Во время каждого визита Высокий спрашивал меня:
— Как продвигается отчет?
Я отвечал:
— Никак. Я его не пишу.
Потом между нами произошел короткий бурный разговор.
— За что мы вам платим?
— Я не взял у вас ни цента.
— Это верно. Крутой воротила, мистер Денежный Мешок.
— А вы кто такой? — спросил я. — Джек Великан?
Этот человек действовал мне на нервы.
— Я — Джек Убийца Великанов. Хотите проверить, как это бывает?
Этот обряд провокаций и запугиваний доставлял ему дополнительное удовольствие. Его главным делом было ежемесячно проверять развитие Алана. Анна охотно давала ему собственную оценку. Она гордилась Аланом, гордилась тем, что работает с ним.

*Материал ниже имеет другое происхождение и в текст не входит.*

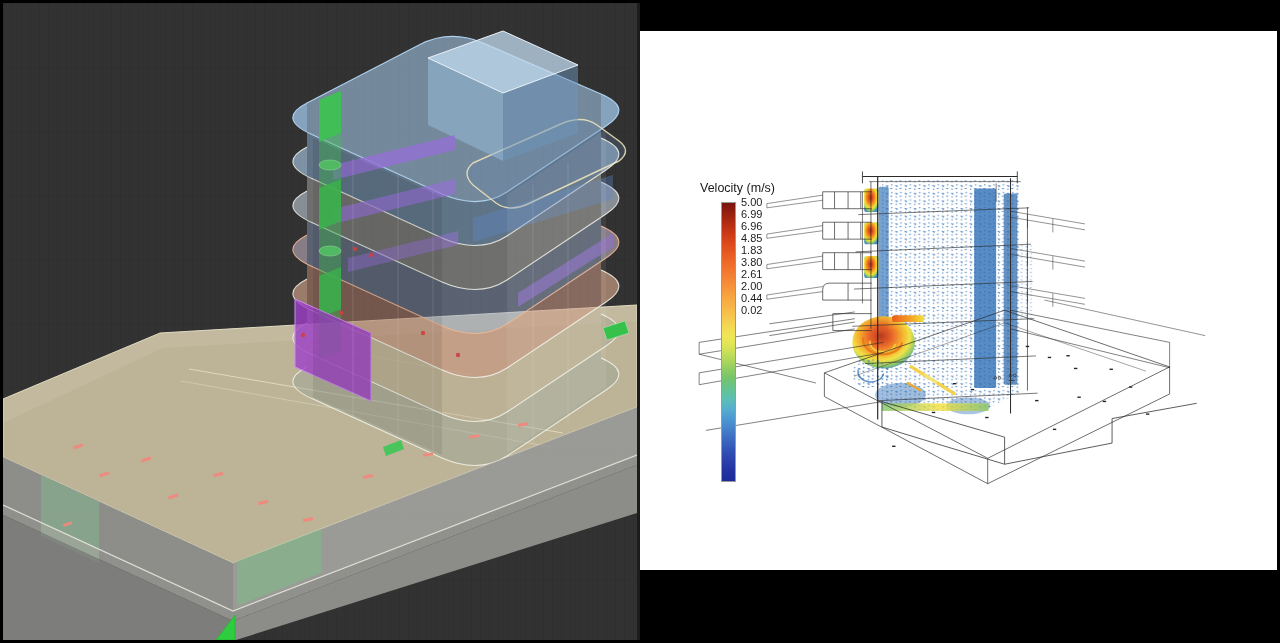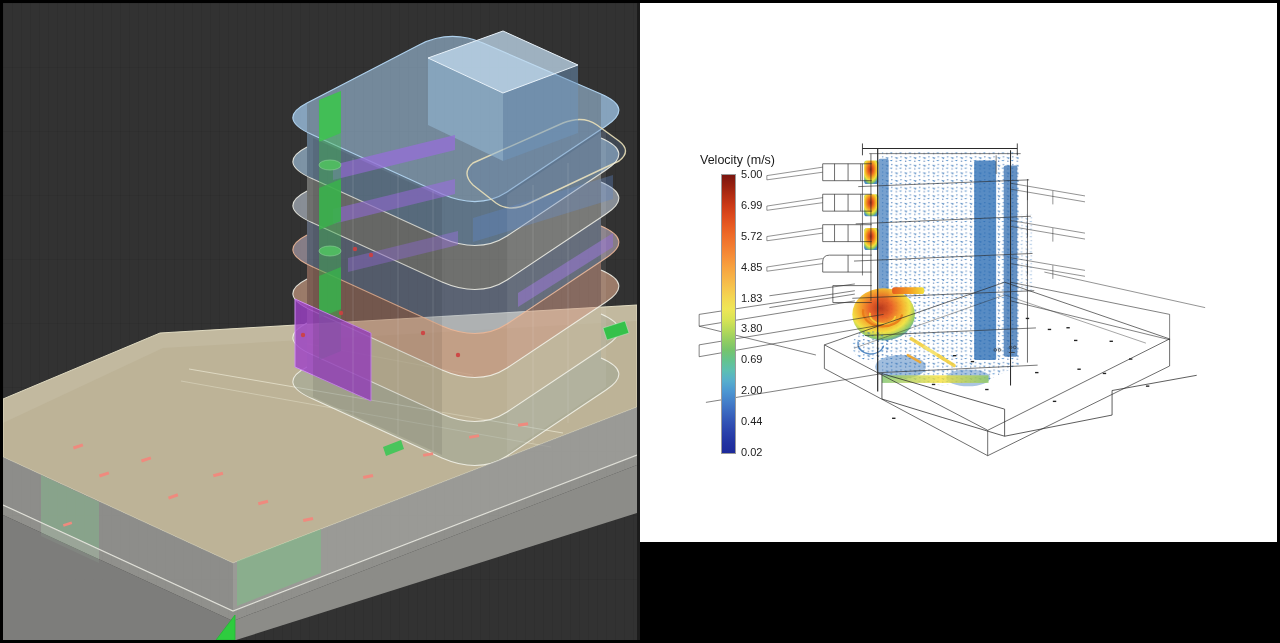--- a/index.html
+++ b/index.html
@@ -6,7 +6,7 @@
   .frame{position:relative;width:1280px;height:643px;background:#000;box-sizing:border-box;padding:3px;display:flex;font-family:"Liberation Sans",sans-serif;}
   .viewport-left{position:relative;width:634px;height:637px;background:#323232;overflow:hidden;flex:none;}
   .divider{width:3px;height:637px;background:#1c1c1c;flex:none;}
-  .viewport-right{position:relative;flex:1;height:539px;background:#fff;overflow:hidden;}
+  .viewport-right{position:relative;flex:1;height:539px;background:#fff;overflow:hidden;margin-top:28px;}
   .viewport-left svg,.viewport-right svg.scene{display:block;width:100%;height:100%;}
   .legend{position:absolute;left:58px;top:150px;z-index:5;}
   .legend-title{font-size:12.5px;color:#1a1a1a;margin-left:2px;margin-bottom:7px;white-space:nowrap;}

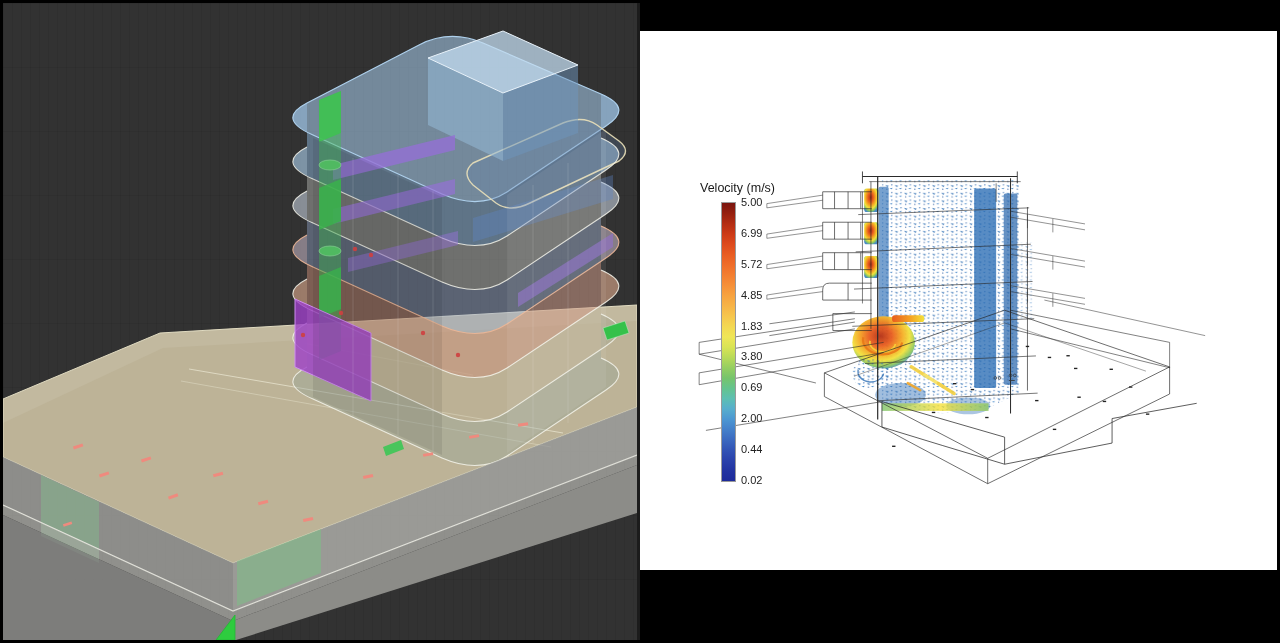--- a/index.html
+++ b/index.html
@@ -12,7 +12,7 @@
   .legend-title{font-size:12.5px;color:#1a1a1a;margin-left:2px;margin-bottom:7px;white-space:nowrap;}
   .legend-body{position:relative;display:flex;}
   .legend-bar{width:13px;height:278px;margin-left:23px;border:0.5px solid #9a9a9a;}
-  .legend-ticks{display:flex;flex-direction:column;justify-content:space-between;height:290px;margin-left:5px;margin-top:-6px;}
+  .legend-ticks{display:flex;flex-direction:column;height:290px;margin-left:5px;margin-top:-6px;}
   .legend-ticks .tick{font-size:11px;color:#222;line-height:12px;}
 </style>
 </head>

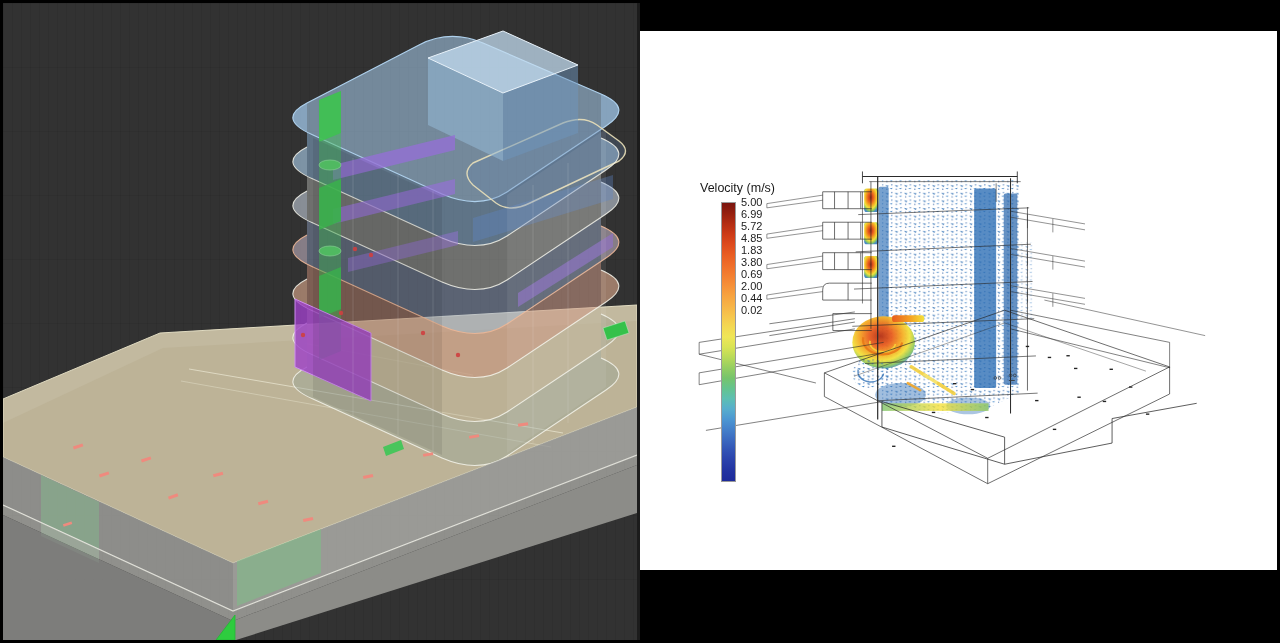--- a/index.html
+++ b/index.html
@@ -150,7 +150,7 @@
         <div class="legend-ticks">
             <div class="tick">5.00</div>
             <div class="tick">6.99</div>
-            <div class="tick">5.72</div>
+            <div class="tick">6.96</div>
             <div class="tick">4.85</div>
             <div class="tick">1.83</div>
             <div class="tick">3.80</div>

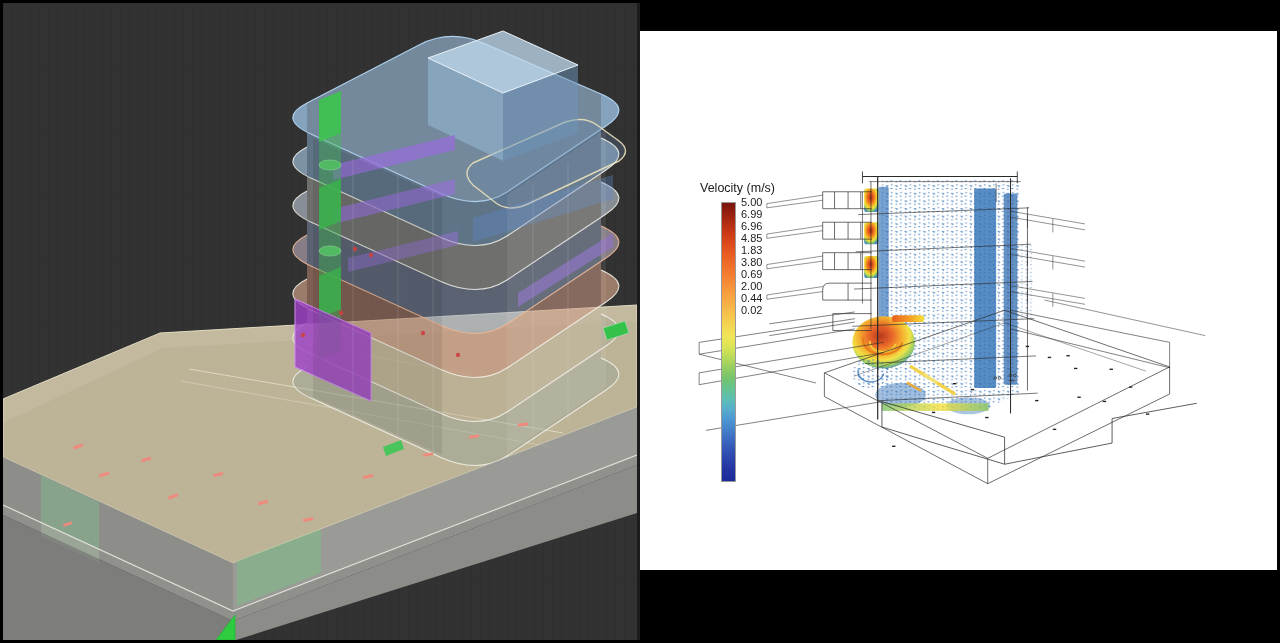--- a/index.html
+++ b/index.html
@@ -154,7 +154,7 @@
             <div class="tick">4.85</div>
             <div class="tick">1.83</div>
             <div class="tick">3.80</div>
-            <div class="tick">0.69</div>
+            <div class="tick">2.61</div>
             <div class="tick">2.00</div>
             <div class="tick">0.44</div>
             <div class="tick">0.02</div>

— С каждым днем он все увереннее говорит. У него появилось больше навыков. Он употребляет сложные предложения и идиомы. Пользуется всевозможными разговорными выражениями. Как он сказал на днях? Он увидел что-то, что ему очень понравилось. «Я в отпаде», — сказал он. Телевизор определенно помогает в этом отношении, хотя мы не позволяем ему смотреть слишком много телепередач. Он любит хоккей. Вчера вечером он смотрел игру вместе с Рэем. Я ничего не понимаю в хоккее, но слышала, что он сказал: «Он просто супер. Он их урыл». Похоже, он знает названия всего, что видит. Понимает очень многое из того, что мы ему говорим. У него светлая голова и хорошее мышление, хотя ему не всегда удается ясно сформулировать мысли, к его неудовольствию. Легко расстраивается, когда не может вспомнить слово или не знает его. Он вполне в состоянии осмысливать понятия. Знает, что такое любовь, дружба, доброта и нежность. Иногда он прикладывает слишком большие усилия. Он готов учиться. Смущается, когда чего-то не знает. Но все схватывает на лету. Да, просто на лету. Я надеюсь, что не отстану от него. Он чувствует эмоции. Он присматривается ко мне, оценивает мои чувства. «Тебе грустно?» — спрашивает он у меня. И, знаете, почти никогда не ошибается. «Ты радуешься?» Он очень заботливый. Правда, по отношению к Рэю не очень, но прогресс налицо. Он вполне прилично читает, хотя ему больше нравится, чтобы читали ему. С недавних пор мы читаем длинные книги, где много глав. Сейчас читаем «Детей из товарного вагона».
[11]
У нас семь книг из этой серии. Они ему нравятся, хотя он в этом не признается. Он понимает, что эти книги — для детей младшего возраста, но находит их интересными и трогательными. Он уже почти научился читать сам, но до сих пор читает вслух, поэтому стесняется. Мы читаем по очереди — я страницу, он страницу. Я пыталась научить его писать, но он не хочет. Я его не принуждаю. Попробует, когда будет готов. Если он не будет писать, ничего страшного, значит, не будет. У него есть начальные математические навыки, этим занимается Рэй. Он умеет складывать и вычитать, умножать и делить маленькие числа. Он интересуется миром. Он как губка. Ему нравится гулять вместе с нами. Он уже хорошо себя ведет на публике. Он общительный. Спокойный. Но он настороженно относится к мужчинам, до сих пор боится их. Мы брали его в ресторан, и он показал себя с самой лучшей стороны. Он любит поесть, скажу я вам. Его манеры за столом достойны высокой оценки. Что вам еще рассказать?